This post originally appeared in Genius Recipes on Food52.

You’ve been doing it wrong. 

James Ransom

In 2012, I made the claim that if you can stir, you can make granola. And while that is still true—and a No. 1 selling point of homemade granola, in addition to taste, customizability, and economics—five years later, I’ve learned you don’t even have to stir.

Because, while most granola recipes call for shuffling the oats around every 10 minutes or so in the oven, with this genius technique there’s no need—and in fact you should not, as I learned from Alanna Taylor-Tobin, pastry chef–turned–blogger–turned–International Association of Culinary Professionals–award-winning cookbook author.
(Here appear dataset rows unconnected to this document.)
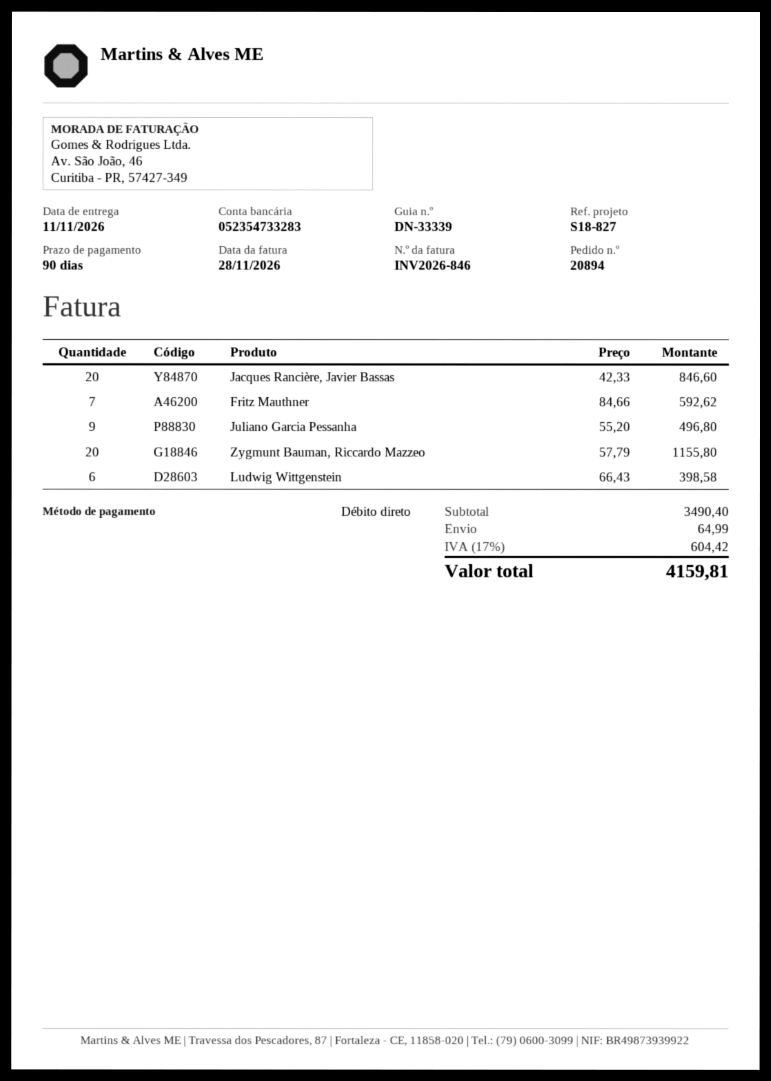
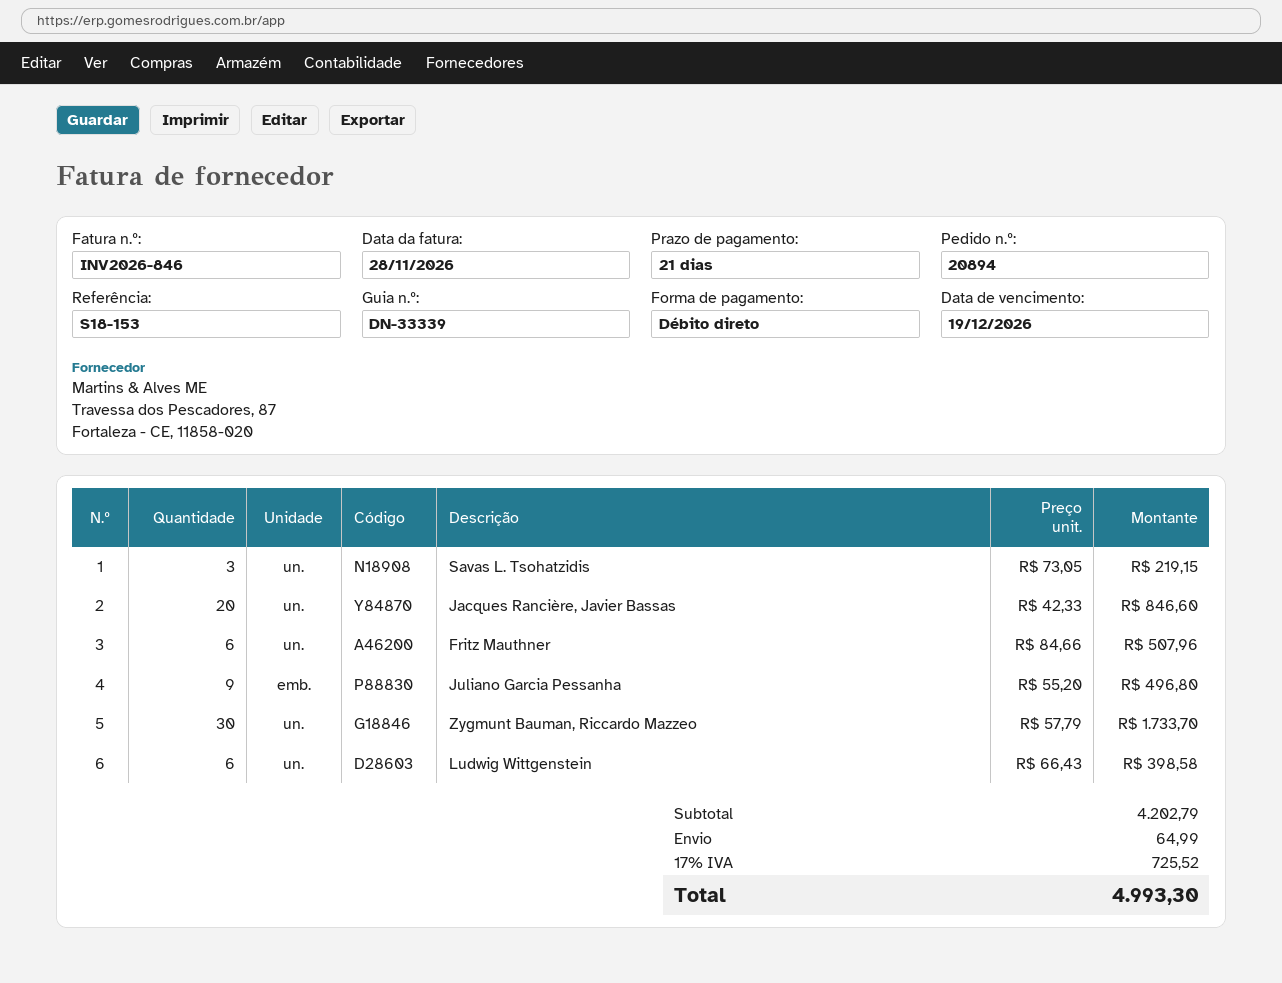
payment terms: 90 days -> 21 days
reference: S18-827 -> S18-153
Fritz Mauthner: 7 x 84.66 = 592.62 -> 6 x 84.66 = 507.96
Zygmunt Bauman, Riccardo Mazzeo: 20 x 57.79 = 1155.80 -> 30 x 57.79 = 1733.70
Savas L. Tsohatzidis: none -> 3 x 73.05 = 219.15
subtotal: 3490.40 -> 4202.79
tax: 17% = 604.42 -> 17% = 725.52
total: 4159.81 -> 4993.30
By baking granola pressed between two baking sheets and never stirring, you allow the sticky, slow-toasting oats to fuse into one big crispy, browned sheet—like a very thin, very good granola bar that you can break up into whatever size clumps you desire. Thanks to the extra insulation and diffused heat from the top sheet tray, the relatively low oven temperature (325° F), and Taylor-Tobin’s instruction to pack it a little thicker around the edges, the granola bakes evenly and doesn’t burn.

James Ransom

Until this recipe came along, I thought I hated clumps in granola. When I first published Nekisia Davis’ hallowed genius olive oil and maple granola in 2012, Food52-er fearlessem pointed out the irony in my praise: “I’m sure this is tasty, but to me a granola recipe that touts that there is ‘absolutely no clumping’ is missing the point of granola!”

James Ransom

She had a great point, and I later realized I’d never experienced the joys of homemade, properly dressed clumps—a totally different breed than the pale, gummy balls of oats that come in boxed granolas you buy at the grocery store. The beauty of this sheet-pan sandwich trick is that you can get the good kind of clumps, quick, without adding egg whites, flours, or starches as you might have seen in other recipes.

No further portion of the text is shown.